Am 27. März 1962 erhielt Oberleutnant Georg Fleischer in seiner Wohnung einen Telefonanruf, der ihn stark aufwühlte. Er lief auf den Hof des Hauses und nahm sein Dienstfahrrad. Seine Ehefrau eilte ihm nach. Er hatte seine Dienstwaffe vergessen. Als sie ihm die Pistole übergab, wusste sie nicht, dass sie ihren Ehemann das letzte Mal lebend sieht.
Georg Fleischer diente fast sein ganzes Arbeitsleben lang an der Grenze, zunächst bei der Grenzpolizei, dann bei den Grenztruppen. Nachdem er die Schule mit der 8. Klasse abgeschlossen hatte, arbeitete er zunächst in der Landwirtschaft, bevor er sich 1950 für den Dienst in der Grenzpolizei meldete. Er kam in der Grenzkommandantur Jübar bei Salzwedel zum Einsatz, 30 Kilometer von seinem Heimatort Mahlsdorf entfernt. Das MfS trat an den erst 17-Jährigen heran und warb um seine Mitarbeit. Georg Fleischer unterschrieb auch eine Verpflichtungserklärung, aber der Staatssicherheitsdienst hob die Verbindung 1957 wieder auf, weil Georg Fleischer die ihm erteilten Aufträge nur nachlässig erfüllte und konspirativen Treffen aus dem Weg ging.

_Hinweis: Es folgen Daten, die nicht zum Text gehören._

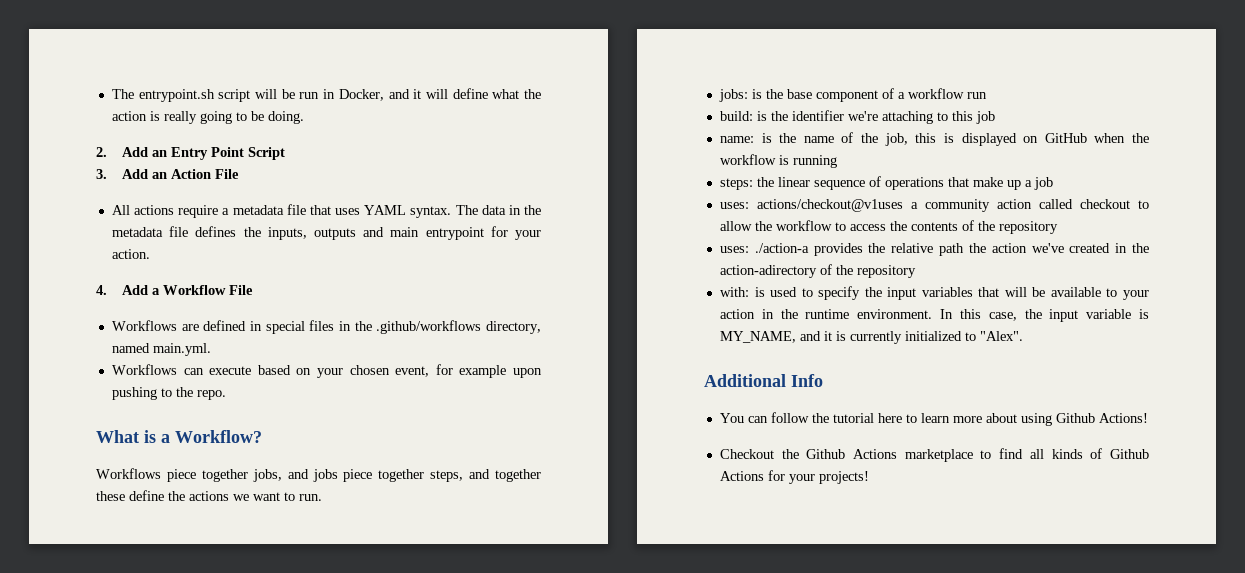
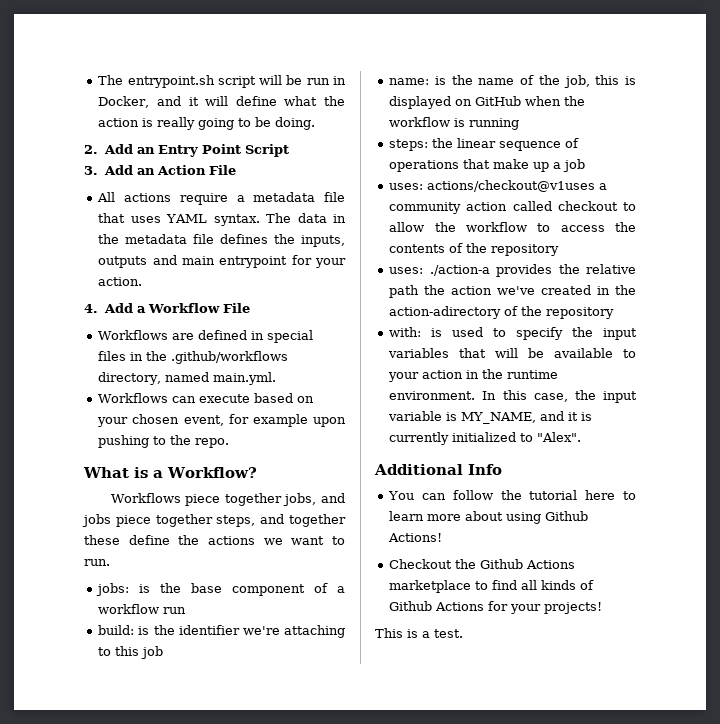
+ This is a test.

Bei der Grenzpolizei machte Georg Fleischer jedoch Karriere. Er wurde 1953 zum Unteroffizier befördert, absolvierte im Ausbildungsjahr 1953/54 einen Offiziersanwärter-Lehrgang in Sondershausen, rückte 1954 zum Unterleutnant und 1957 zum Leutnant auf. Am 7. Oktober 1959 verlieh ihm der Minister des Innern Karl Maron die Medaille „Für treue Dienste“ in Silber. Schon 15 Monate später übernahm er im Rang eines Oberleutnants die Kompanie Oebisfelde. Aus seiner Ehe gingen zwei Söhne hervor. Georg Fleischer spielte in seiner Freizeit Fußball und war aktiver Leichtathlet.

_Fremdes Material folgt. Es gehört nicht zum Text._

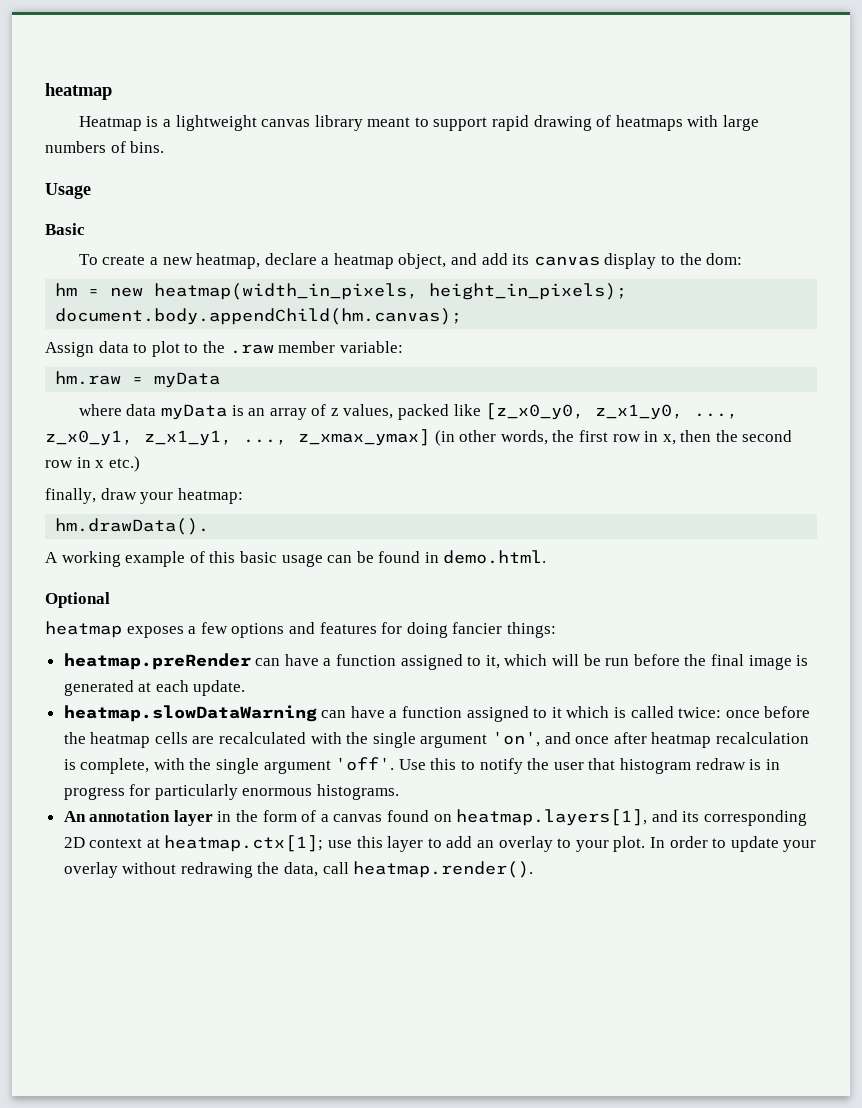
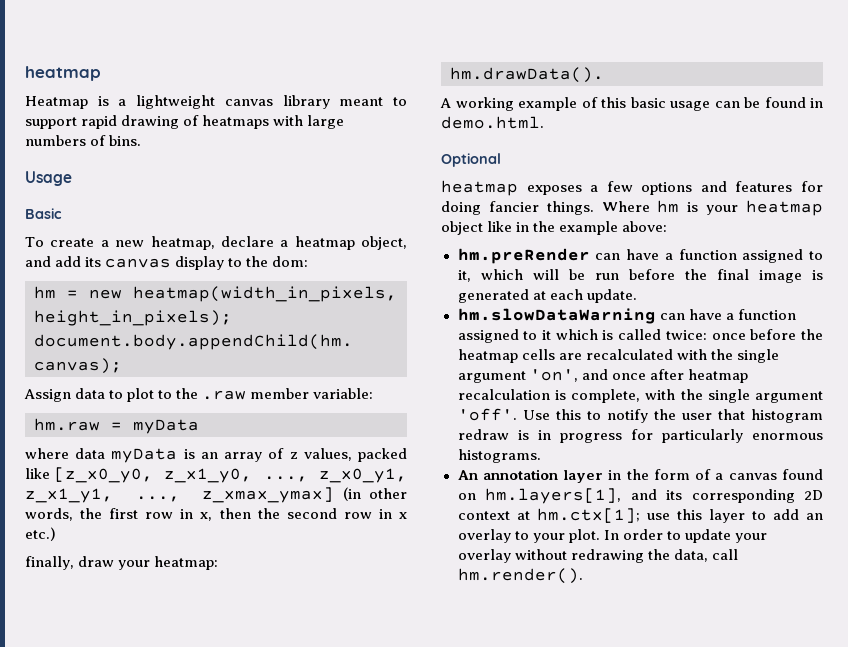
- heatmap exposes a few options and features for doing fancier things:
- heatmap.preRender can have a function assigned to it, which will be run before the final image is generated at each update.
+ heatmap exposes a few options and features for doing fancier things. Where hm is your heatmap object like in the example above:
+ hm.preRender can have a function assigned to it, which will be run before the final image is generated at each update.
- heatmap.slowDataWarning can have a function assigned to it which is called twice: once before the heatmap cells are recalculated with the single argument 'on', and once after heatmap recalculation is complete, with the single argument 'off'.
+ hm.slowDataWarning can have a function assigned to it which is called twice: once before the heatmap cells are recalculated with the single argument 'on', and once after heatmap recalculation is complete, with the single argument 'off'.
- An annotation layer in the form of a canvas found on heatmap.layers[1], and its corresponding 2D context at heatmap.ctx[1]; use this layer to add an overlay to your plot.
+ An annotation layer in the form of a canvas found on hm.layers[1], and its corresponding 2D context at hm.ctx[1]; use this layer to add an overlay to your plot.
- In order to update your overlay without redrawing the data, call heatmap.render().
+ In order to update your overlay without redrawing the data, call hm.render().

Da Oberleutnant Fleischer am 27. März 1962 nicht zum Dienst in der Grenzkompanie erschien, wurde Grenzalarm ausgelöst. Man vermutete, er wolle sich in den Westen absetzen, weil er sich für ein geringfügiges Dienstvergehen verantworten sollte. Dies musste unbedingt verhindert werden, denn als Kompaniechef hätte Georg Fleischer den westdeutschen Behörden brisante Informationen liefern können. Während eine Nacht mit frostigem, unbeständigem Wetter anbrach, gingen die Soldaten der Grenzkompanie Oebisfelde zur verstärkten Grenzsicherung über, um die Fahnenflucht ihres Kommandeurs zu verhindern. Doch erst am folgenden Abend gegen 19.30 Uhr näherte sich Georg Fleischer bei Oebisfelde-Weferlingen (OT Buchhorst) den Grenzanlagen.
Laut einem Bericht des Kommandos der Grenztruppen sei er auf die getarnten Posten Gefreiter P. und Soldat N. gestoßen. Als sie ihn aufforderten, die Parole zu nennen, habe er aus seiner Dienstpistole zweimal auf die Posten geschossen. Diese erwiderten sofort das Feuer. Georg Fleischer sei nach dem ersten Feuerstoß zusammengebrochen. Er habe sich mit dem Oberkörper nochmals aufgerichtet, um weitere Schüsse abzugeben. Nachdem beide Posten weitere gezielte Schüsse abgefeuert hatten, habe sich Georg Fleischer nicht mehr gerührt. Er verstarb noch am Tatort.
Den Vorfall untersuchte in den 1990er Jahren die Zentrale Ermittlungsstelle für Regierungs- und Vereinigungskriminalität (ZERV). Das Ermittlungsverfahren gegen die Schützen wurde jedoch wieder eingestellt, da ihre Schussabgabe aus einer Notwehrsituation erfolgt sei.